It’s time for your newest tips on travel and this week we’ve got all of your transportation needs covered. Whether you prefer four wheels or four legs, this list is sure to get you excited for the next part of your travels after you step off the plane!
Okay okaaay, so this is certainly not the usual way to get around town or anything, but ziplining was actually invented in Costa Rica by a graduate student from California. This student was so set on exploring the rainforest canopies, that he used a crossbow to shoot the rope into the branches – like whoa! Once he had access to the upper canopies of the rain forest, he and other scientists were able to study the home of where almost 40 percent of all life on Earth exists! And now you, too, can zip through the upper canopies of the rainforest, waving to the sloths as you pass by.
We’ve said it before and we’ll say it again: nothing beats trekking across the Atlas Mountains in Morocco on a camel. And no need to worry about your new four-legged friend breaking down in the middle of the Sahara Desert; camels can withstand changes in body temperature and water consumption that would kill most other animals. In our opinion, that beats any other type of transportation on a hot, desert day!
The time to “go green” with transportation has never been bigger than it is right now. The Netherlands has been all over this trend since before it was even a hipster thought in most parts of the world, with almost one-third of Dutch people nationwide now using a bike as their main mode of transport on a daily basis. They even have fietsstrats (bike streets), which are roads where bikes are the primary form of transportation and cars and motorcycles are only allowed as “guests.” Make way for the age of bikes!
The car-free trend continues down south in Venice…well…because there are no cars! While you might conjure images of traditional gondolas when you think about navigating the canals of this sunken city, think again. A far more popular and common form of transportation is the vaporetto, or water taxi. Vaporetto is the affectionate translation of “little steamer” used for these not so little boats used to get around the water-filled “streets” of Venice.
While rickshaws are a popular form of transportation in almost all parts of the world, our favorite version is the tuk-tuk of Cambodia and Thailand (and known as the xe lam in neighboring Vietnam). The name tuk-tuk is onomatopoeic, supposedly mimicking the sound of a small engine, most likely those used to power theses three-wheeled auto rickshaws. Tuk-tuks are an awesome way to navigate even the busiest parts of these Southeast Asian countries. Just be sure that you negotiate your fares in advance, as there are no meters on these tiny taxis.

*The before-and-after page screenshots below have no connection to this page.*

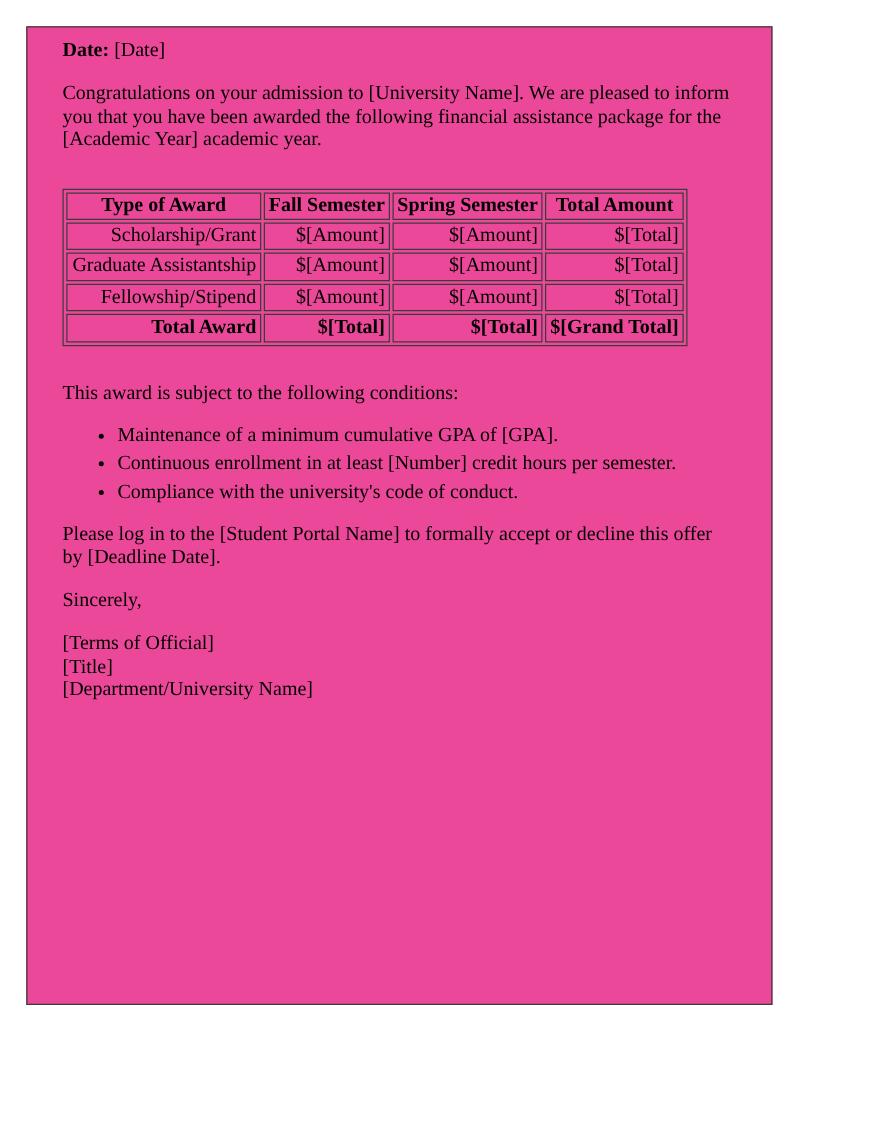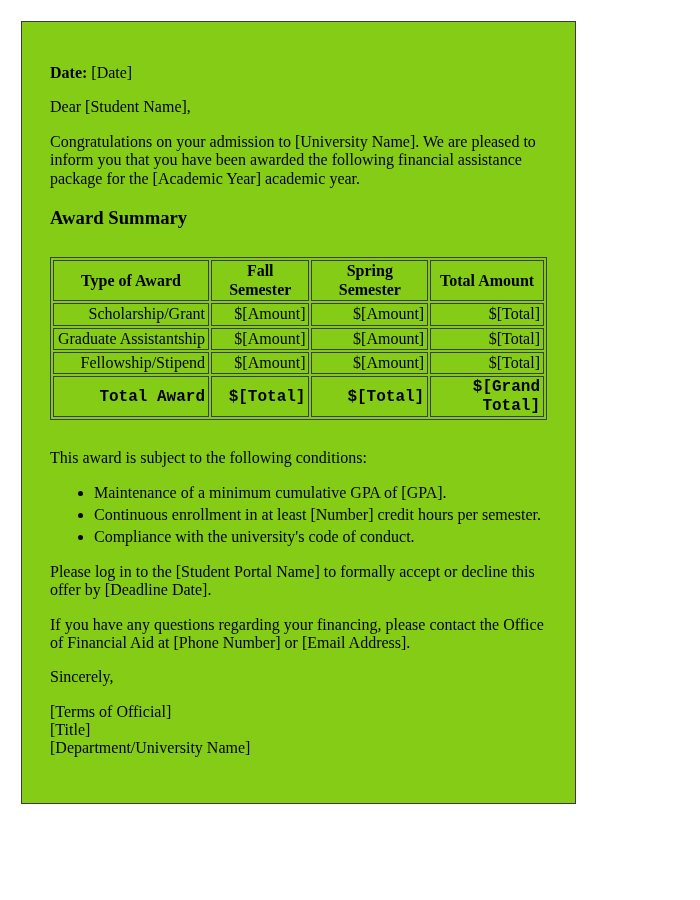--- a/index.html
+++ b/index.html
@@ -14,26 +14,26 @@
     font-size: 16px;
     line-height: 1.15;
     color: #000000;
     position: relative;
     overflow: hidden;
   }
   .letter {
     position: absolute;
     left: 21px;
     top: 21px;
-    width: 555px;
+    width: 597px;
     height: 783px;
     box-sizing: border-box;
     border: 1px solid #3a3a3a;
-    padding: 42px 28px 20px 28px;
-    background: #84cc16;
+    padding: 10px 28px 20px 28px;
+    background: #ec4899;
   }
   .letter p {
     margin: 16px 0;
   }
   .letter p.first {
     margin-top: 0;
   }
   .letter h3 {
     font-size: 18.7px;
     font-weight: bold;
@@ -58,44 +58,41 @@
   }
   table.award-table td {
     text-align: right;
   }
   table.award-table th:nth-child(1) { min-width: 148px; }
   table.award-table th:nth-child(2) { min-width: 90px; }
   table.award-table th:nth-child(3) { min-width: 108px; }
   table.award-table th:nth-child(4) { min-width: 100px; }
   table.award-table tr.total-row td {
     font-weight: bold;
-    font-family: Liberation Mono, monospace;
   }
   ul.conditions {
     margin: 16px 0;
     padding-left: 40px;
   }
   ul.conditions li {
     margin: 4px;
   }
   strong { font-weight: bold; }
 </style>
 </head>
 <body>
 
 <div class="letter">
 
   <p class="first"><strong>Date:</strong> <span>[Date]</span></p>
 
 
-  <p>Dear [Student Name],</p>
 
   <p>Congratulations on your admission to [University Name]. We are pleased to inform you that you have been awarded the following financial assistance package for the [Academic Year] academic year.</p>
 
-  <h3>Award Summary</h3>
 
   <table class="award-table">
     <thead>
       <tr id="award-table-head">
           <th>Type of Award</th>
           <th>Fall Semester</th>
           <th>Spring Semester</th>
           <th>Total Amount</th>
         </tr>
     </thead>
@@ -131,19 +128,18 @@
   <p>This award is subject to the following conditions:</p>
 
   <ul class="conditions" id="conditions-list">
       <li>Maintenance of a minimum cumulative GPA of [GPA].</li>
       <li>Continuous enrollment in at least [Number] credit hours per semester.</li>
       <li>Compliance with the university's code of conduct.</li>
     </ul>
 
   <p>Please log in to the [Student Portal Name] to formally accept or decline this offer by [Deadline Date].</p>
 
-  <p>If you have any questions regarding your financing, please contact the Office of Financial Aid at [Phone Number] or [Email Address].</p>
 
   <p>Sincerely,</p>
 
   <p id="signature-block"><span>[Terms of Official]</span><br><span>[Title]</span><br><span>[Department/University Name]</span></p>
 
 </div>
 
 </body></html>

After mastering the art of riding in tuk-tuks, you might feel the need to graduate to bigger wheels…and perhaps more of them! Four-by-fours are the bad boys of SUVs and are used by safari goers to trek into the deepest parts of Africa. They are completely open air (aside from the roof and windshield), giving you endless opportunities for amazing photo ops with the wildlife that you will come across. The large size of the 4x4s and the super savvy guides driving them also ensure your safety throughout your safari experience, but even so, please leave the lion treats at home.
If you don’t like riding horses, then consider riding on a tram pulled by them! Okay, just kidding. The original Prague trams were pulled by horses in the late 1800s, but nowadays they are powered by good ol’ electricity. The tramway network in Prague is the largest and busiest in all of the Czech Republic, offering yet another cool and unique way to explore this Bohemian city.

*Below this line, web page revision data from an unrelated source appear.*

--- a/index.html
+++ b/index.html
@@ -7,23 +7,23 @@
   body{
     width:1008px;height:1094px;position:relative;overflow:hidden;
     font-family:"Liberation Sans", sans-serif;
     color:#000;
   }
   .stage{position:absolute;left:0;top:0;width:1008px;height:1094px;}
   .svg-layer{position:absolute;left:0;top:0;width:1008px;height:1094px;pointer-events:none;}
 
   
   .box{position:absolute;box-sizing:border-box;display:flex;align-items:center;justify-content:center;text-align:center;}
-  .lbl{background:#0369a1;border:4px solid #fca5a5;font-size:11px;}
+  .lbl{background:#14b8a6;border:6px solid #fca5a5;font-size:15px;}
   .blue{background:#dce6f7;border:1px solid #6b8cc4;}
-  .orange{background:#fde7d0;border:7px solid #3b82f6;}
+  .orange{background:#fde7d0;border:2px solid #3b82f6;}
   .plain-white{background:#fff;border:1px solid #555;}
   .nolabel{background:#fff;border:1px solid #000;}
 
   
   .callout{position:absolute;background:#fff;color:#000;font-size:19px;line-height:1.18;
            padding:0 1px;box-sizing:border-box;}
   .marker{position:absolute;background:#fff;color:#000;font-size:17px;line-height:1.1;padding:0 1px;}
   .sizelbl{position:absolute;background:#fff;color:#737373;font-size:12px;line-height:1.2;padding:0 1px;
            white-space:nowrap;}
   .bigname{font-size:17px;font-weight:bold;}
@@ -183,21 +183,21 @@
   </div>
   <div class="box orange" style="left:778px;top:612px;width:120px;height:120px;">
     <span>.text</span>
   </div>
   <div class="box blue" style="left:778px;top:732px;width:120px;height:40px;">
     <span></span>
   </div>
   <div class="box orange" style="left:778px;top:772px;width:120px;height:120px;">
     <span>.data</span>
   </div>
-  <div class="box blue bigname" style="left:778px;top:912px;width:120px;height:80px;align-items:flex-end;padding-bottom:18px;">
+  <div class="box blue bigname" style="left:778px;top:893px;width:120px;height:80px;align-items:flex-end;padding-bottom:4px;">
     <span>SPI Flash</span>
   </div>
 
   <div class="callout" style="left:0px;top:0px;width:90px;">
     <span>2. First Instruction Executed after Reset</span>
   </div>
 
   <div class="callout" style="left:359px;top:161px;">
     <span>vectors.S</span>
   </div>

Be sure to “mind the gap” when using London’s public rapid transit system (and trust us, they won’t let you forget!). London is a pro when it comes to underground railways because, well, they constructed the first one! Back in the late 1860s (not long before Prague started using trams), the Metropolitan Railway opened and used gas-lit wooden carriages that were towed by steam locomotives. Now you can easily access any of the 11 lines on the world’s 11th busiest metro system (easy to remember!) from all over Greater London. Pay-as-you-go Oyster cards also make it super convenient to enter and exit the stations without having to worry about buying new tickets every time.

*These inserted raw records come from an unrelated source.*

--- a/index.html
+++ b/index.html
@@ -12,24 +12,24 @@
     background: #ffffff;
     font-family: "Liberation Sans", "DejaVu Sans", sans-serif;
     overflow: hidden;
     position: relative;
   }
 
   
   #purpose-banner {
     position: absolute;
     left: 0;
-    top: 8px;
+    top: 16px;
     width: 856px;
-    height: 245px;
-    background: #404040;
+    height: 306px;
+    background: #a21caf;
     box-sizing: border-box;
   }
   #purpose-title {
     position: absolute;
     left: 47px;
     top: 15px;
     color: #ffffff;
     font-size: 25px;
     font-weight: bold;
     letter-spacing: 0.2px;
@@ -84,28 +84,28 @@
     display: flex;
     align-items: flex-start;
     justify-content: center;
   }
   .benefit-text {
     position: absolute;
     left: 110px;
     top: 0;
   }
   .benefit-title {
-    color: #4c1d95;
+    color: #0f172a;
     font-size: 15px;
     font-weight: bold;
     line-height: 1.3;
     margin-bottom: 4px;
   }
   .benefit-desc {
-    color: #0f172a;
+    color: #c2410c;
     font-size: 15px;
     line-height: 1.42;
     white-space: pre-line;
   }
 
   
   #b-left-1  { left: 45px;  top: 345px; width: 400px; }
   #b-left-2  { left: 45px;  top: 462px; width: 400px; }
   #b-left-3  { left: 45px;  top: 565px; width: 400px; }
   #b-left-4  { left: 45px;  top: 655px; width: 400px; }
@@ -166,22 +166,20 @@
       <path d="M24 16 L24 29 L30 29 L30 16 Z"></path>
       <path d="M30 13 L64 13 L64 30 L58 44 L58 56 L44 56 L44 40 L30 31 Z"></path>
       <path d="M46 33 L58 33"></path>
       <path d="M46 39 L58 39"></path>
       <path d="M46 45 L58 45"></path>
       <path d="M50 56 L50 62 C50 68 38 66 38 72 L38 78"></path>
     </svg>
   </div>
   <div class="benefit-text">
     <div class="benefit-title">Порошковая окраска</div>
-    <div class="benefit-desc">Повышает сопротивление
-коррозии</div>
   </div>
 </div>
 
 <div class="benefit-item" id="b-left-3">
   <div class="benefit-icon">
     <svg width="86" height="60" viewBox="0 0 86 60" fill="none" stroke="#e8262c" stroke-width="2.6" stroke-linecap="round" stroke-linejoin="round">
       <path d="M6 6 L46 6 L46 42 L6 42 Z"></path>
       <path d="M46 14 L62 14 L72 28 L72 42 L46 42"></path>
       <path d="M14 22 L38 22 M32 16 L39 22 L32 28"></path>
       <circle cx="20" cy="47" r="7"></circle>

The past decade has witnessed the transformation of China’s comprehensive transportation system and a massive change to the daily lives of the people living there. From new airports and highways to subways, ports, and waterways, they have it all, but our number one pick for transport in China is the bullet trains. The new bullet train system is unique in the world thanks to its size and low-priced tickets for a service that usually costs far more in countries such as Japan. You could drive between Beijing and Shanghai in about 13 hours but we think that zipping between these two major cities in just five or six hours on a bullet-fast train sounds like a lot more fun!